His counter-argument was always the same: she lived a successful and famous life as a happy mother, the lifetime chair of the hospital board, a patron of the arts, who gave back so much. She would not have been able to do those things had he wooed her, he had convinced himself. No, she had been better off without him.
This evening, however, he decided nonetheless to let himself dare imagine what it might have been like. His doctor had said he might not have another anniversary like this in which to try.
Canby put his tea down and closed his eyes.
* * *
The young man adjusted his cravat for what seemed like the hundredth time as he strolled up the street toward the young lady’s house. He nervously glanced at the back of his carte de visite, on which she had jotted her address after their trolley ride and the lovely conversation they had shared.
The house was a modest one, set back from the road enough for the flowers and freshly-trimmed bushes to spread out. They seemed as happy and bright as the young lady.
He paused at the gate, then with a final nod of assurance opened it and walked up the steps. He cleared his throat as he knocked on the door.
A moment later, the door was opened by a beautiful young woman. When she saw him, her face brightened. “Archie!” she cried out. “Please come in!”
* * *
Shortly after dawn, the maid knocked on the door and carefully entered the study. “Mister Canby?” She could see him asleep in his chair, smiling peacefully. “Poor man,” she said quietly. “Fell asleep reading again, did you?”
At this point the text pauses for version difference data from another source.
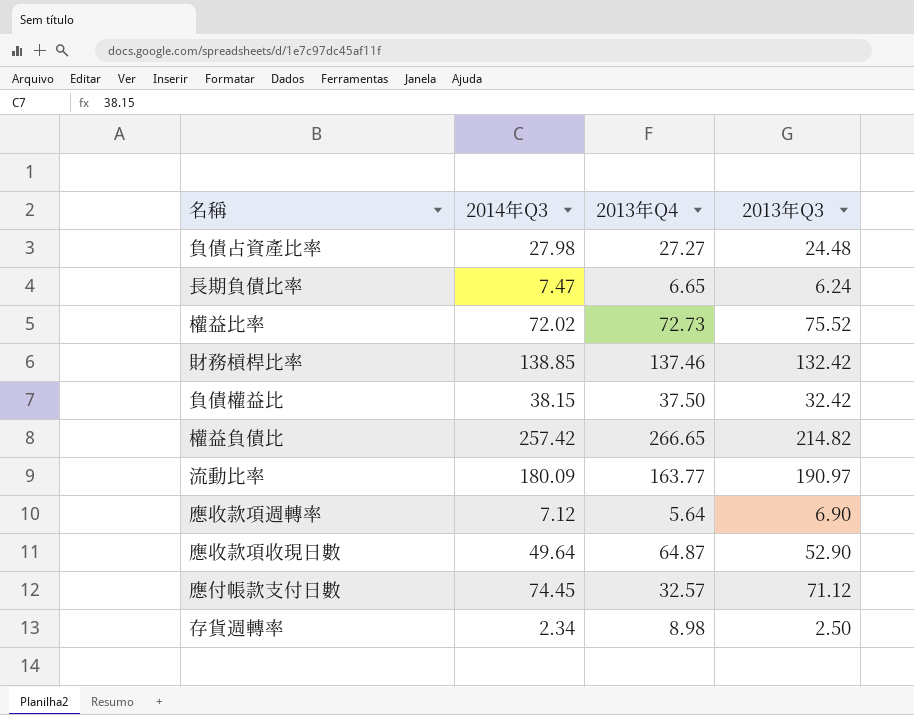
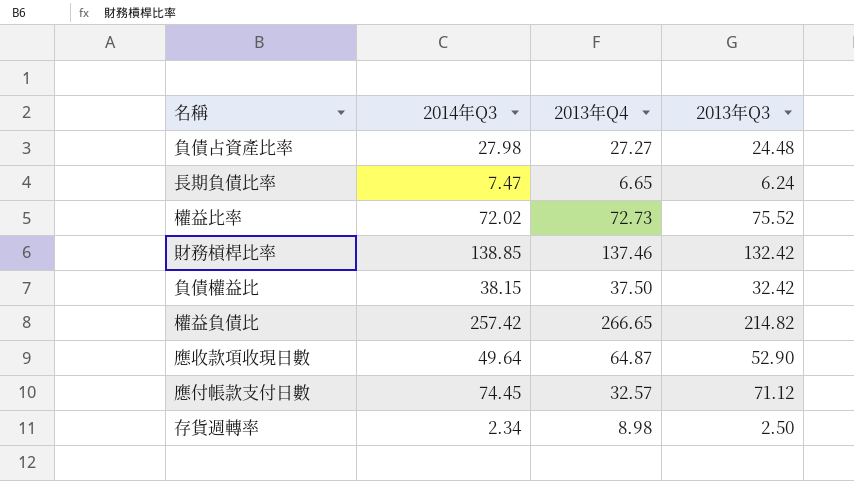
row 流動比率: 180.09 | 163.77 | 190.97 -> none
row 應收款項週轉率: 7.12 | 5.64 | 6.90 -> none

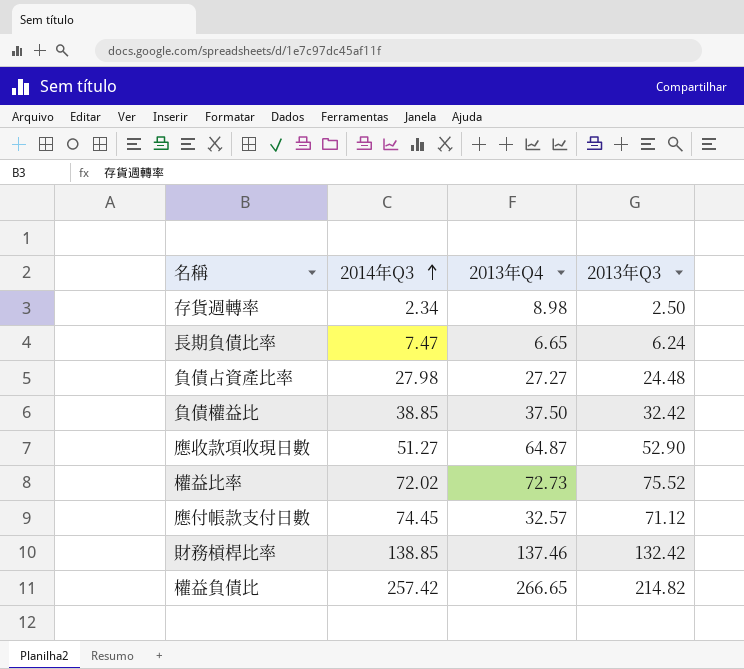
row order: none -> 2014年Q3 ascending
負債權益比 | 2014年Q3: 38.15 -> 38.85
應收款項收現日數 | 2014年Q3: 49.64 -> 51.27

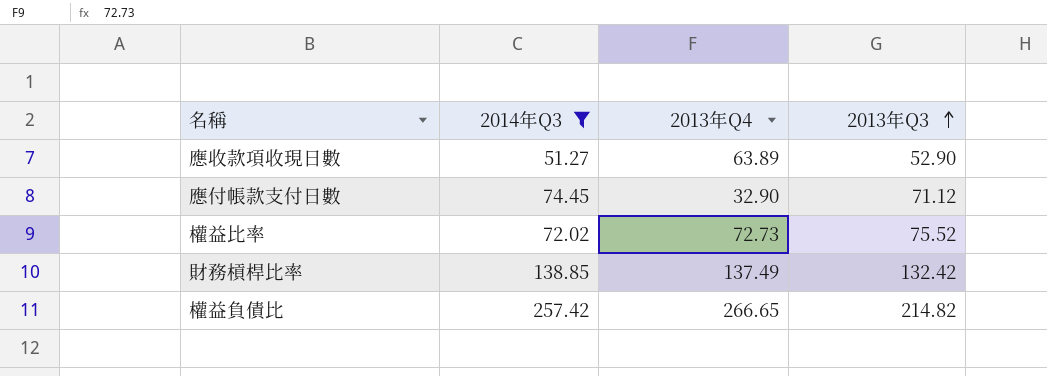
filter: none -> 2014年Q3 >= 51.27
row order: 2014年Q3 ascending -> 2013年Q3 ascending
應收款項收現日數 | 2013年Q4: 64.87 -> 63.89
應付帳款支付日數 | 2013年Q4: 32.57 -> 32.90
財務槓桿比率 | 2013年Q4: 137.46 -> 137.49

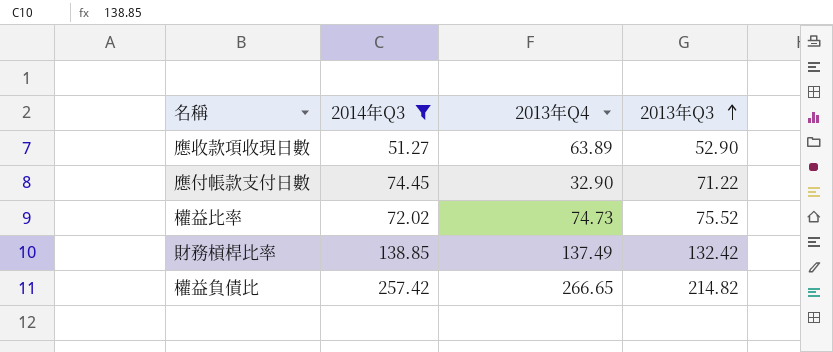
應付帳款支付日數 | 2013年Q3: 71.12 -> 71.22
權益比率 | 2013年Q4: 72.73 -> 74.73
She opened the drapes to let the morning sun flood in the bright, pastel-colored study. The maid busied herself watering the flower pots hanging on the walls and covering the grand piano that dominated the room.
“Here, let me take that for you.” She lifted the scrapbook from his lap, glancing at the headlines of the newspaper clippings. “Dahlia Morningwood, Archibald Canby to Wed.” “Lady Dahlia Canby Opens Hospital.” “Internationally Famous Musician Archibald Canby and Family Tours America.” She glanced at the photo, showing a young Mister Canby and his beaming bride with their three children. “Pianist Archie Canby, with his beloved wife and children . . . ” She closed the book carefully and returned it to the bookshelf with all the other scrapbooks of his busy, full, and happy life.
Canby stirred, stretched, and yawned.
“Good morning, Lucille,” he said.
“Good morning, Mister Canby. Mrs. Canby will be down to breakfast soon. And your grandchildren are waiting for you.”
Down the hall, running feet could be heard heading toward the study. “Grampa! Grampa!”
“Where are you, my little rapscallions? I’ll catch you this time!” Canby bounded out of his chair and ran out of the room. Squeals of laughter echoed into the study as Canby caught and hugged his grandchildren.
Lucille smiled and shook her head. “He has the energy of a man half his age,” she said as she dusted. “Love will do that to you, they say.”
The blueprints that we use to build the architecture of our memory can, with effort and determination, be altered. First, however, you must apply for a permit, which you can find in the planning office . . . of The Event Horizon.
This story brought a tear to my eye.
As it did to mine while writing it, to be honest!